**Directions**
Omit the images and reproduce the rest of the entries exactly.

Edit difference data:
"""

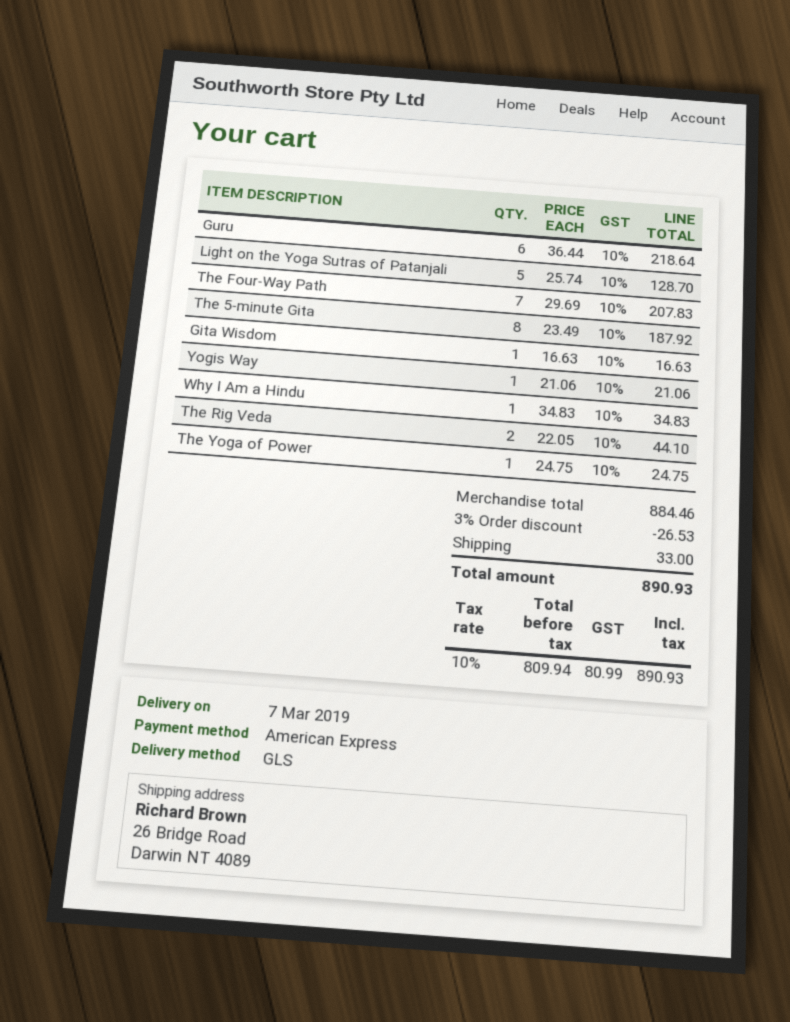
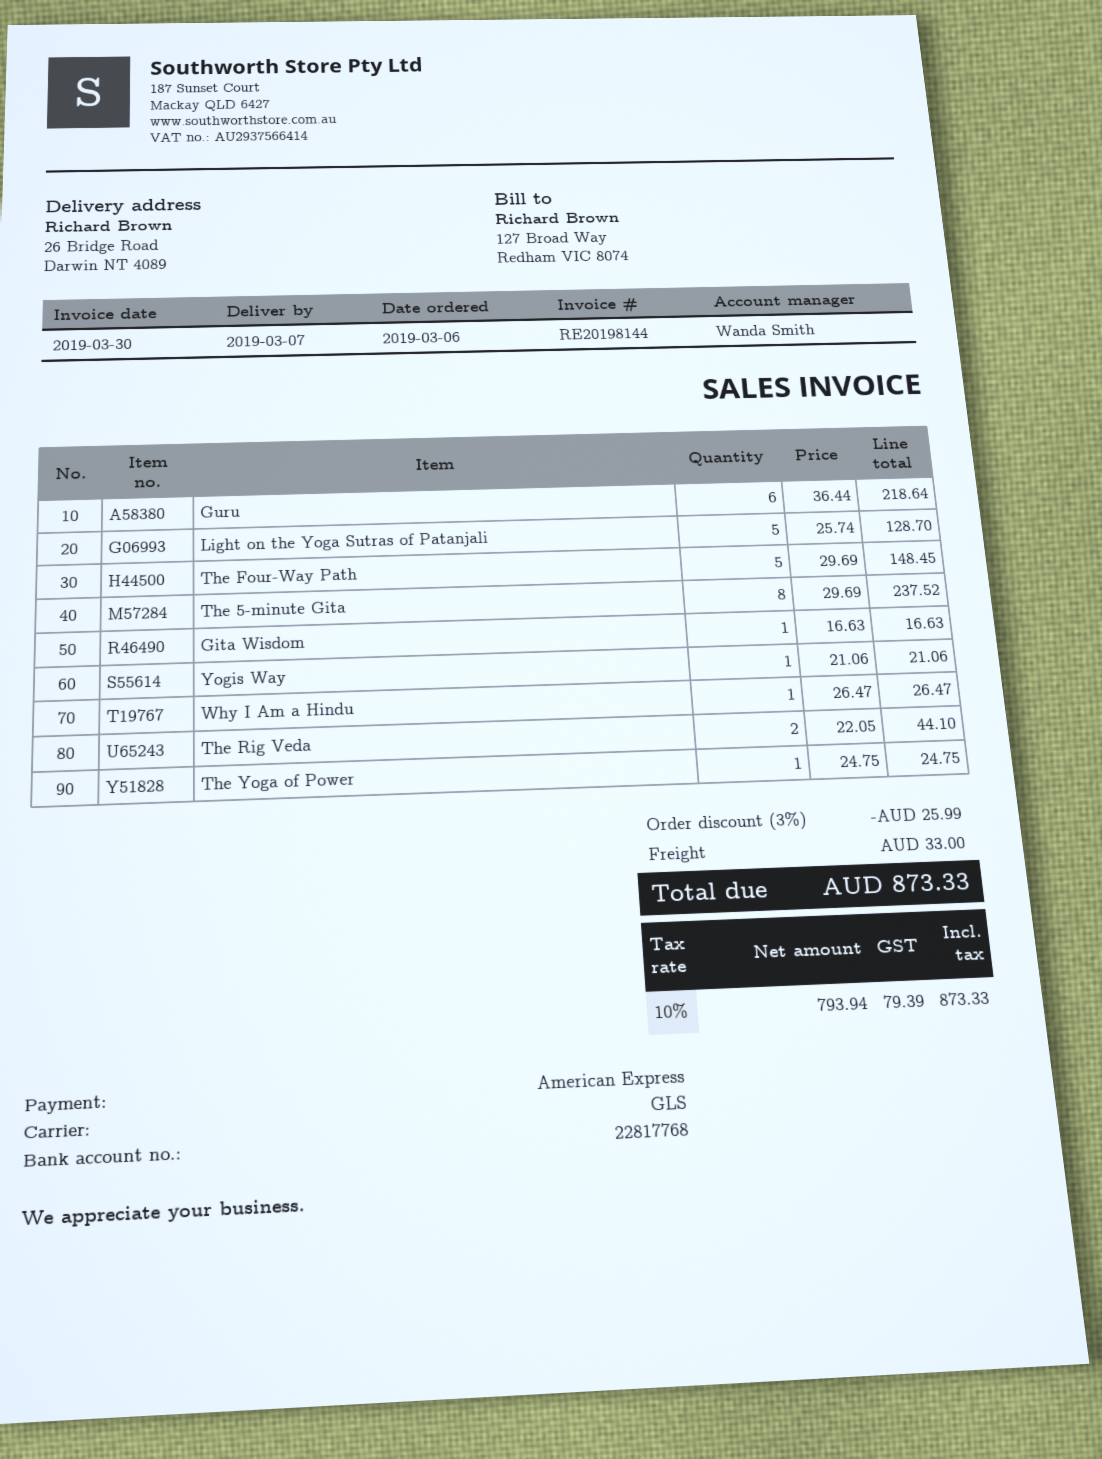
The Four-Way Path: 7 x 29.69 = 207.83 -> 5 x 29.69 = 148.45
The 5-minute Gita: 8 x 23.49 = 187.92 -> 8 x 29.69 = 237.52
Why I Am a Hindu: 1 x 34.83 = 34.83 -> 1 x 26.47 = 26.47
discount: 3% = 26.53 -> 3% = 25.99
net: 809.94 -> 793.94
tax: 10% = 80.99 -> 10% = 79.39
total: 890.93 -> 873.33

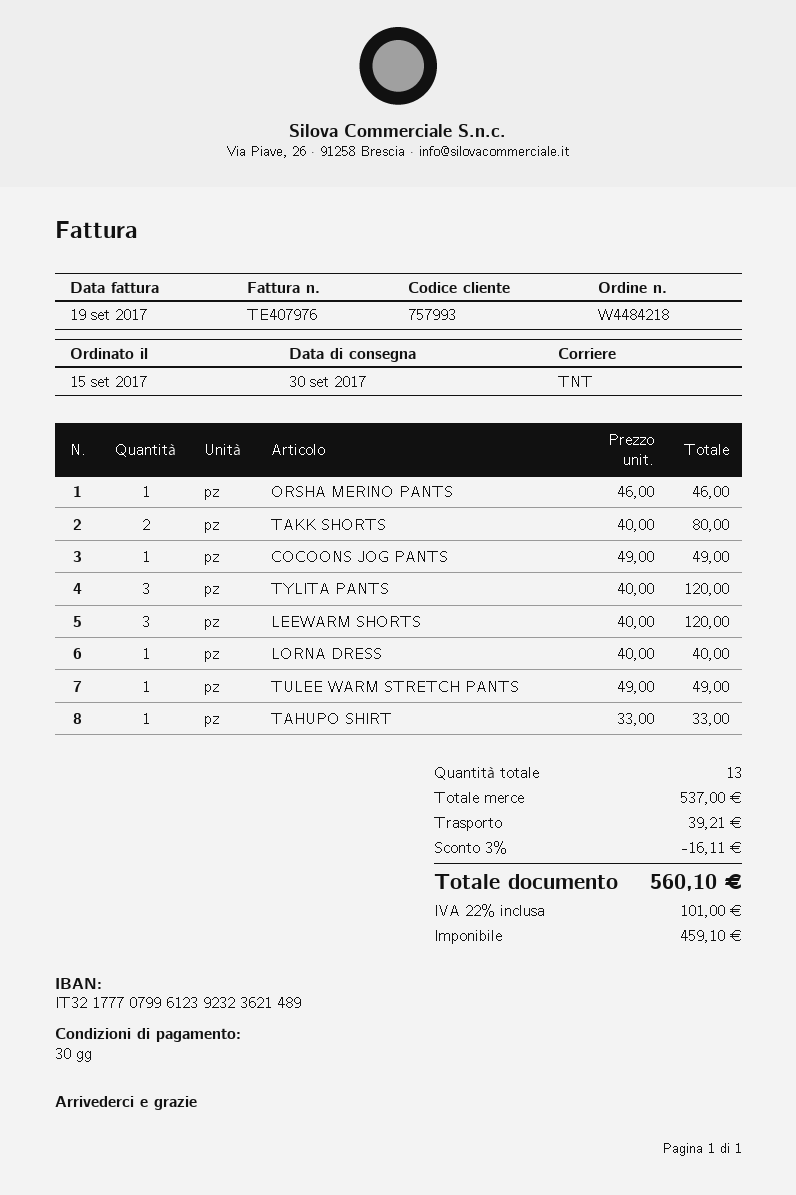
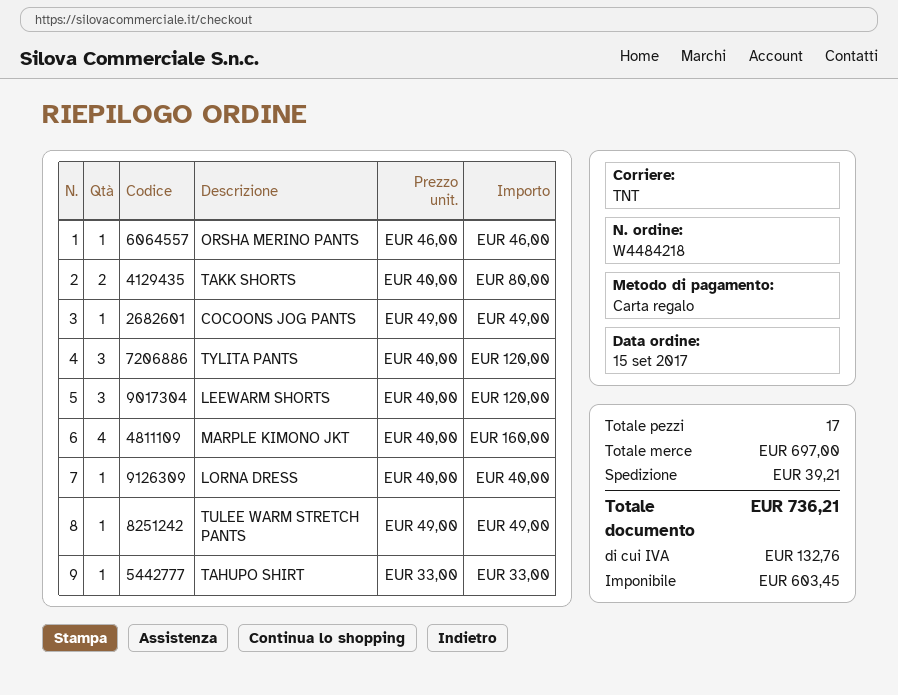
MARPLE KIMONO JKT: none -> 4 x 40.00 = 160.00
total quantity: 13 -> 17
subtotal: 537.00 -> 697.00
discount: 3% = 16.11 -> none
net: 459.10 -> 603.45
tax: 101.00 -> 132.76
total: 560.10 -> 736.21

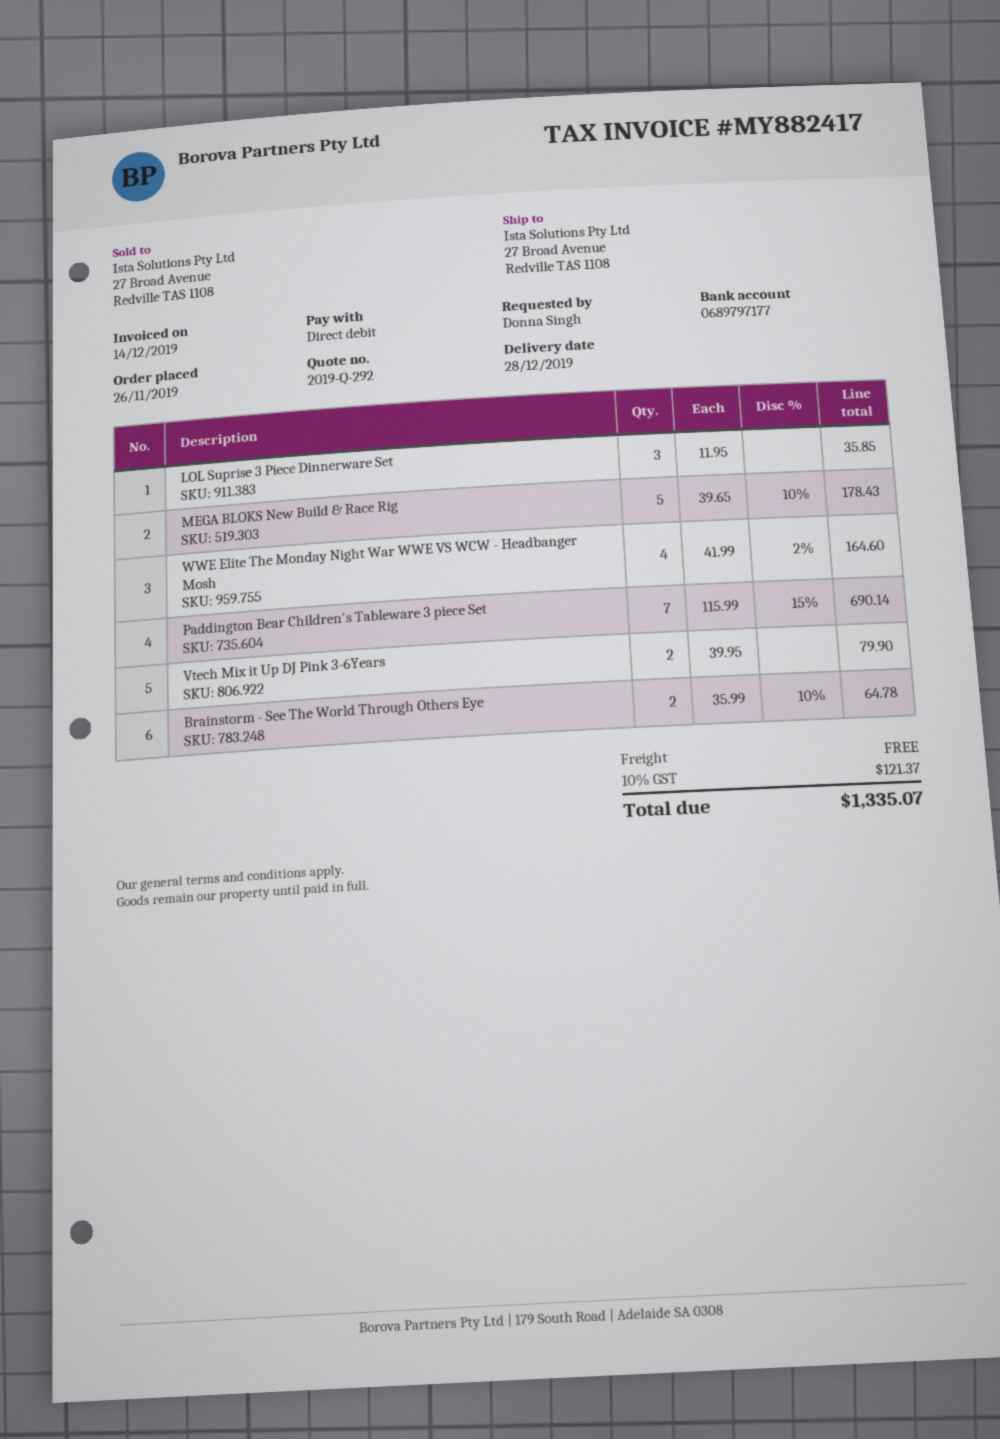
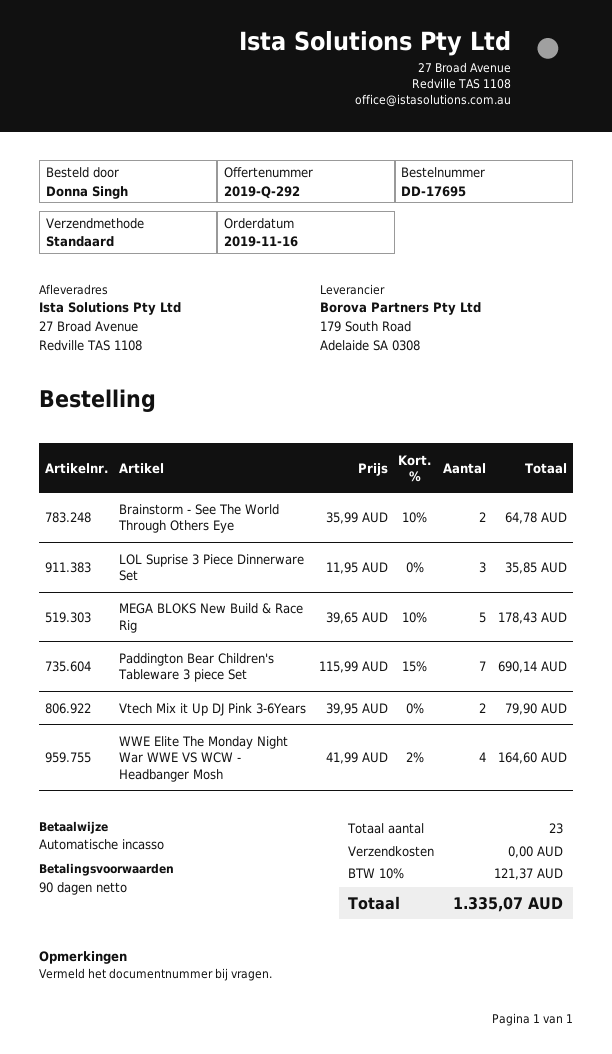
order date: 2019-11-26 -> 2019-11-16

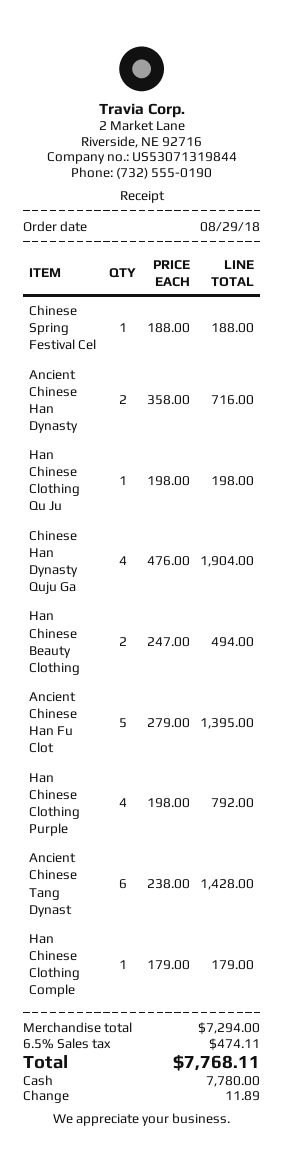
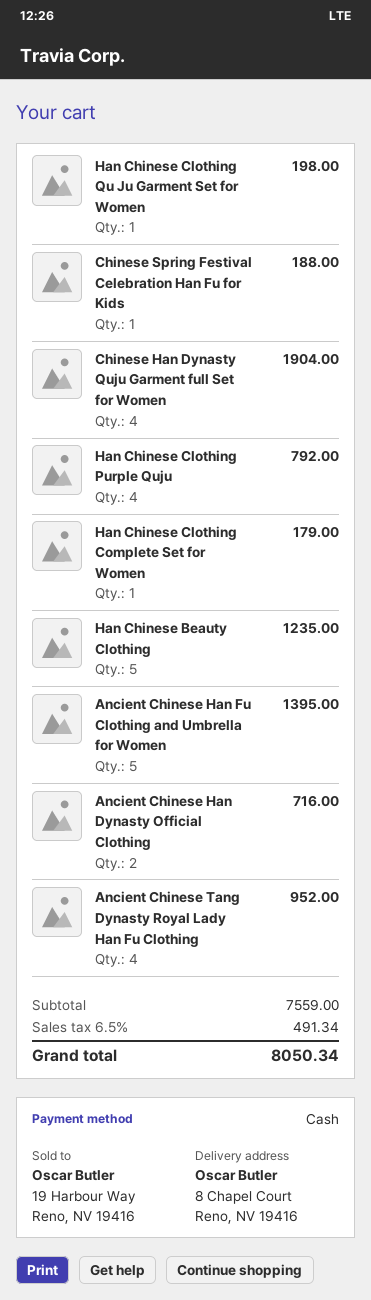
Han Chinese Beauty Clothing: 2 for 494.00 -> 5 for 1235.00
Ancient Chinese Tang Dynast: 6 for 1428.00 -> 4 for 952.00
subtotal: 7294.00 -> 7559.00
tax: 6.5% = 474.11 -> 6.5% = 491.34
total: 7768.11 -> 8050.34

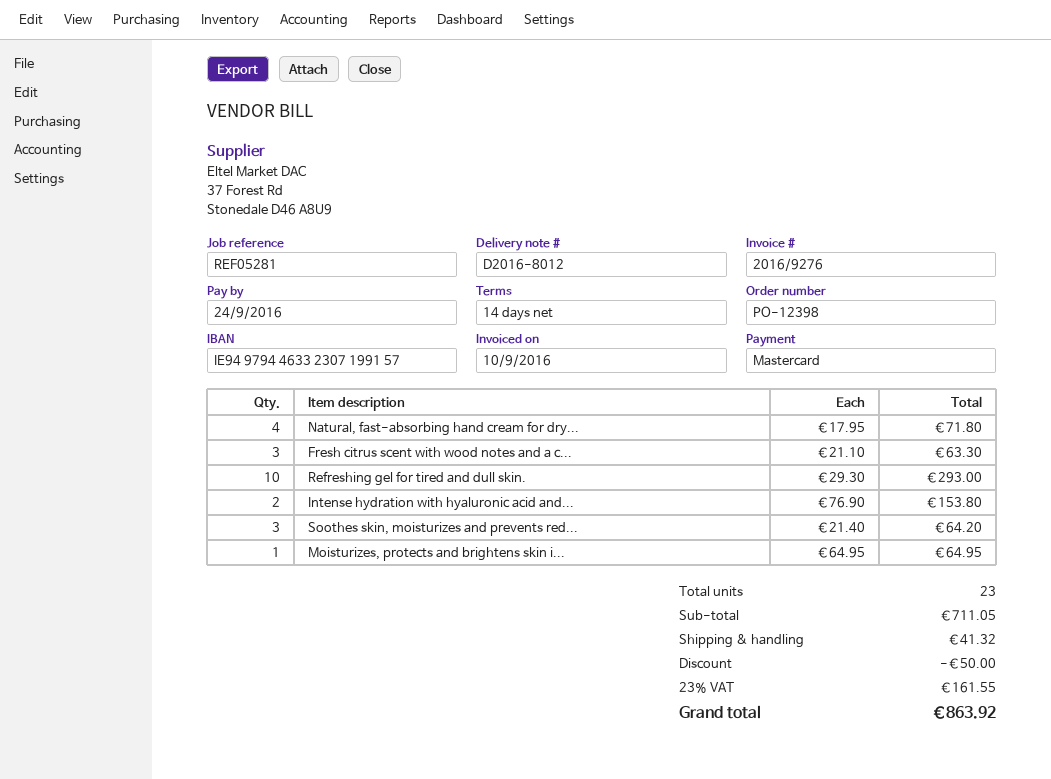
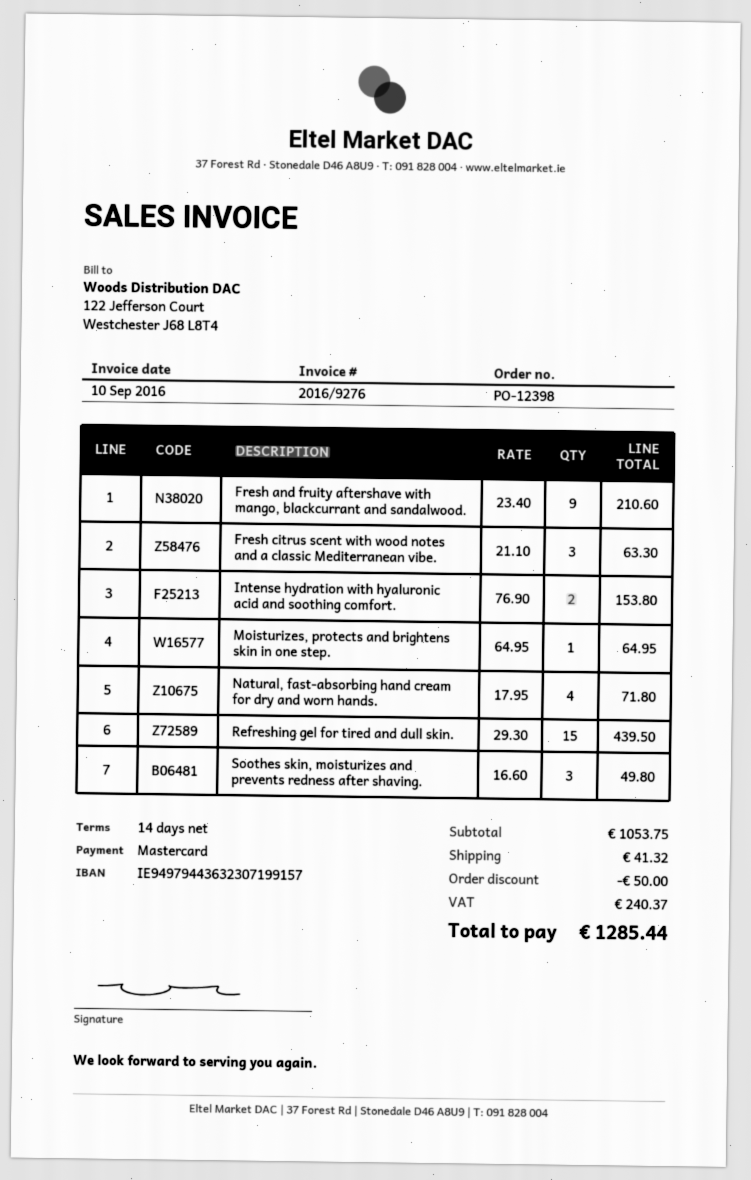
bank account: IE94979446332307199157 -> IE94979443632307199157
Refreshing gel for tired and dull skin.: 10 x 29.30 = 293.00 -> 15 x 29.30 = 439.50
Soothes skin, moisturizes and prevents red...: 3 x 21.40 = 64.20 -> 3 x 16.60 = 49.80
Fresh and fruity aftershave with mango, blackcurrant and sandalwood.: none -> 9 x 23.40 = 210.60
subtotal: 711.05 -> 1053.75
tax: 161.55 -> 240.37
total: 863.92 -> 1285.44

"""

**Task result**
The Four-Way Path: 7 x 29.69 = 207.83 -> 5 x 29.69 = 148.45
The 5-minute Gita: 8 x 23.49 = 187.92 -> 8 x 29.69 = 237.52
Why I Am a Hindu: 1 x 34.83 = 34.83 -> 1 x 26.47 = 26.47
discount: 3% = 26.53 -> 3% = 25.99
net: 809.94 -> 793.94
tax: 10% = 80.99 -> 10% = 79.39
total: 890.93 -> 873.33

MARPLE KIMONO JKT: none -> 4 x 40.00 = 160.00
total quantity: 13 -> 17
subtotal: 537.00 -> 697.00
discount: 3% = 16.11 -> none
net: 459.10 -> 603.45
tax: 101.00 -> 132.76
total: 560.10 -> 736.21

order date: 2019-11-26 -> 2019-11-16

Han Chinese Beauty Clothing: 2 for 494.00 -> 5 for 1235.00
Ancient Chinese Tang Dynast: 6 for 1428.00 -> 4 for 952.00
subtotal: 7294.00 -> 7559.00
tax: 6.5% = 474.11 -> 6.5% = 491.34
total: 7768.11 -> 8050.34

bank account: IE94979446332307199157 -> IE94979443632307199157
Refreshing gel for tired and dull skin.: 10 x 29.30 = 293.00 -> 15 x 29.30 = 439.50
Soothes skin, moisturizes and prevents red...: 3 x 21.40 = 64.20 -> 3 x 16.60 = 49.80
Fresh and fruity aftershave with mango, blackcurrant and sandalwood.: none -> 9 x 23.40 = 210.60
subtotal: 711.05 -> 1053.75
tax: 161.55 -> 240.37
total: 863.92 -> 1285.44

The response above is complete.